TASK OBJECTIVE: Nothing should appear in the answer except the lines below from the line containing "Männlich, 2018: 780 -> 840" through the line containing "2024-05-23: none -> 26.35", copied exactly, with pictures left out.

TASK MATERIAL:
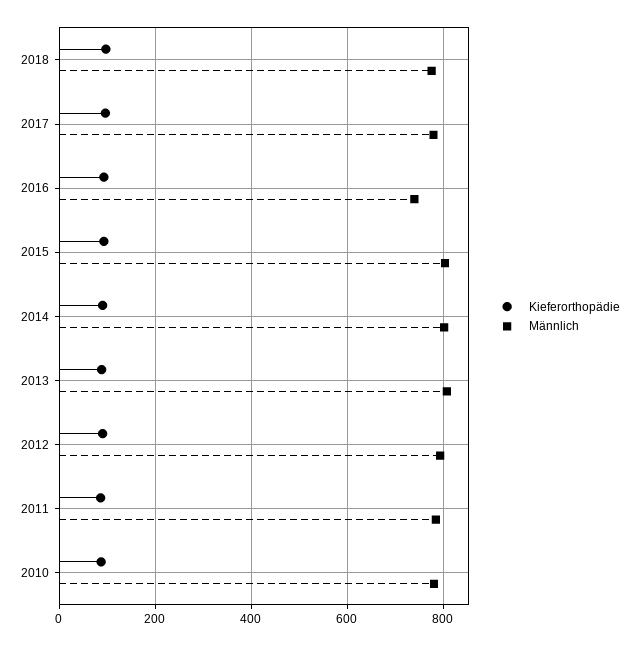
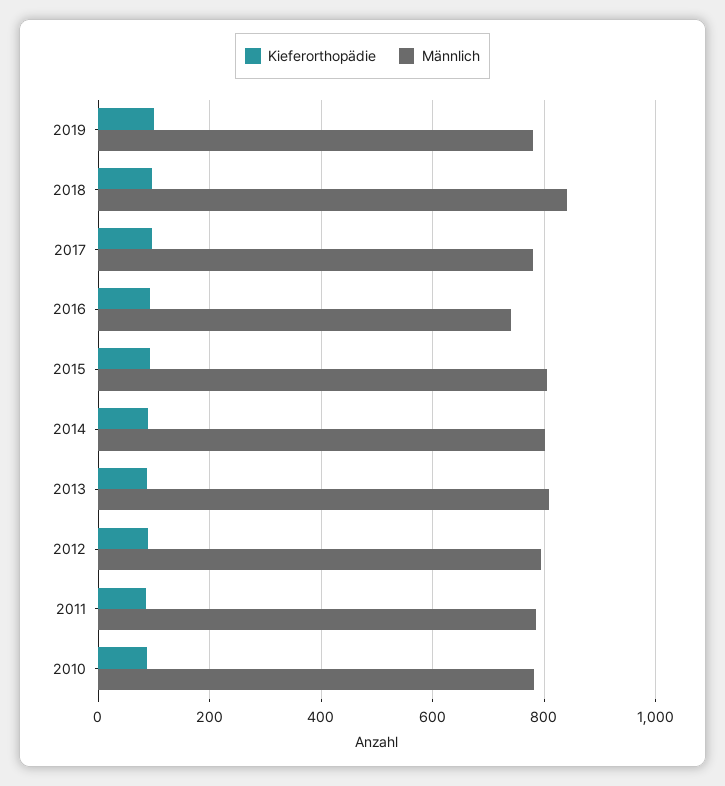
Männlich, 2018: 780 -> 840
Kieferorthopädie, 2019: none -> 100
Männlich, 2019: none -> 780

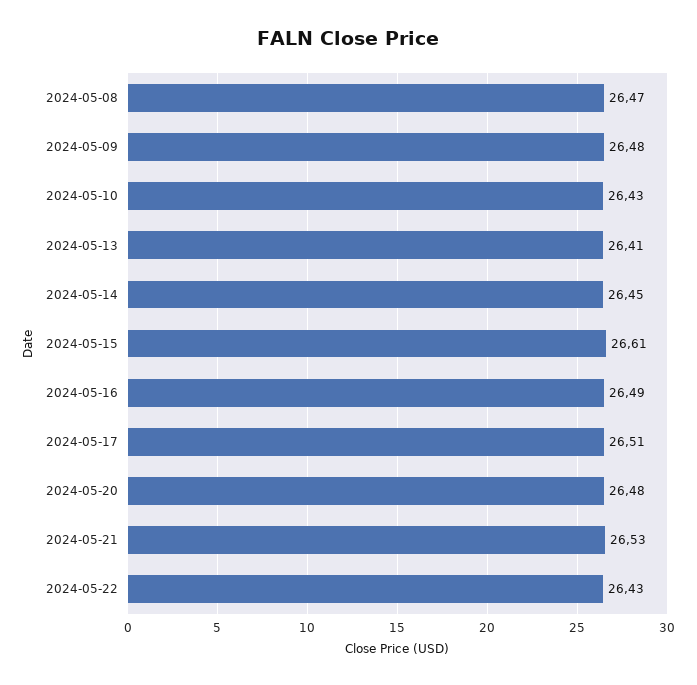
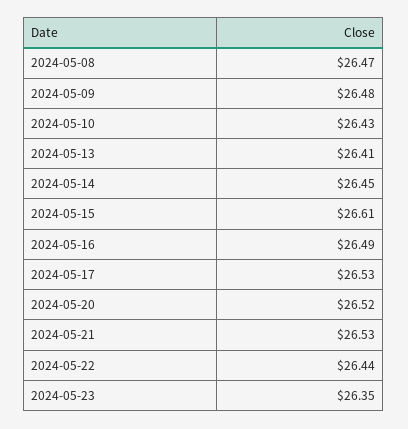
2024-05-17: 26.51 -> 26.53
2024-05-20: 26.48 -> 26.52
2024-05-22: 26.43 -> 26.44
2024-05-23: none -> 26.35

...

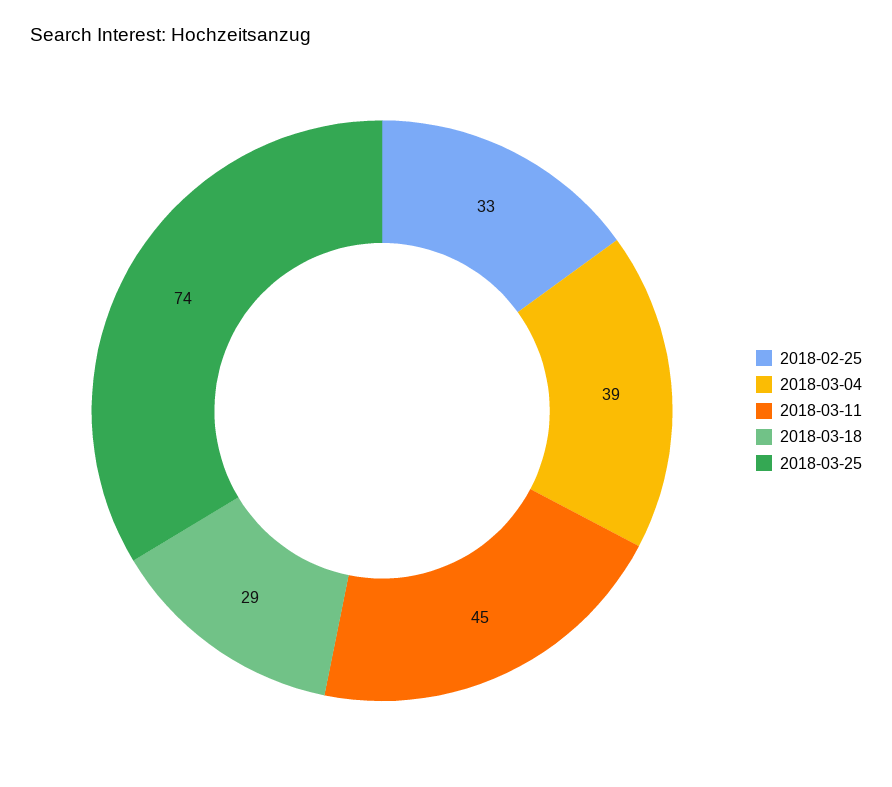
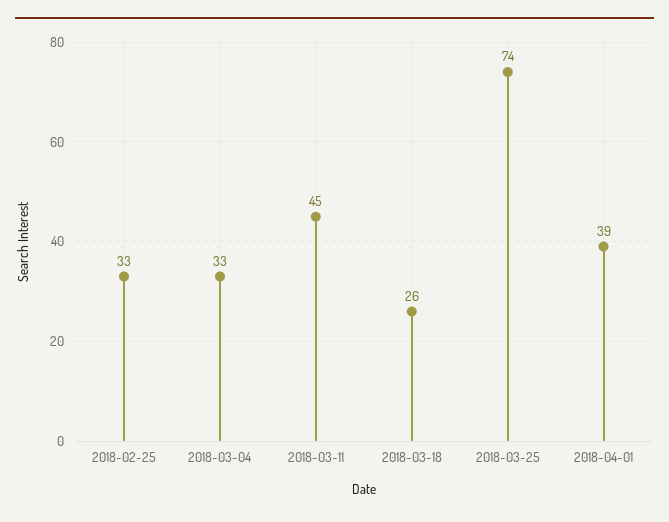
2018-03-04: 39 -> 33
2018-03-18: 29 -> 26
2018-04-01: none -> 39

OUTPUT FOR THIS TASK:
Männlich, 2018: 780 -> 840
Kieferorthopädie, 2019: none -> 100
Männlich, 2019: none -> 780

2024-05-17: 26.51 -> 26.53
2024-05-20: 26.48 -> 26.52
2024-05-22: 26.43 -> 26.44
2024-05-23: none -> 26.35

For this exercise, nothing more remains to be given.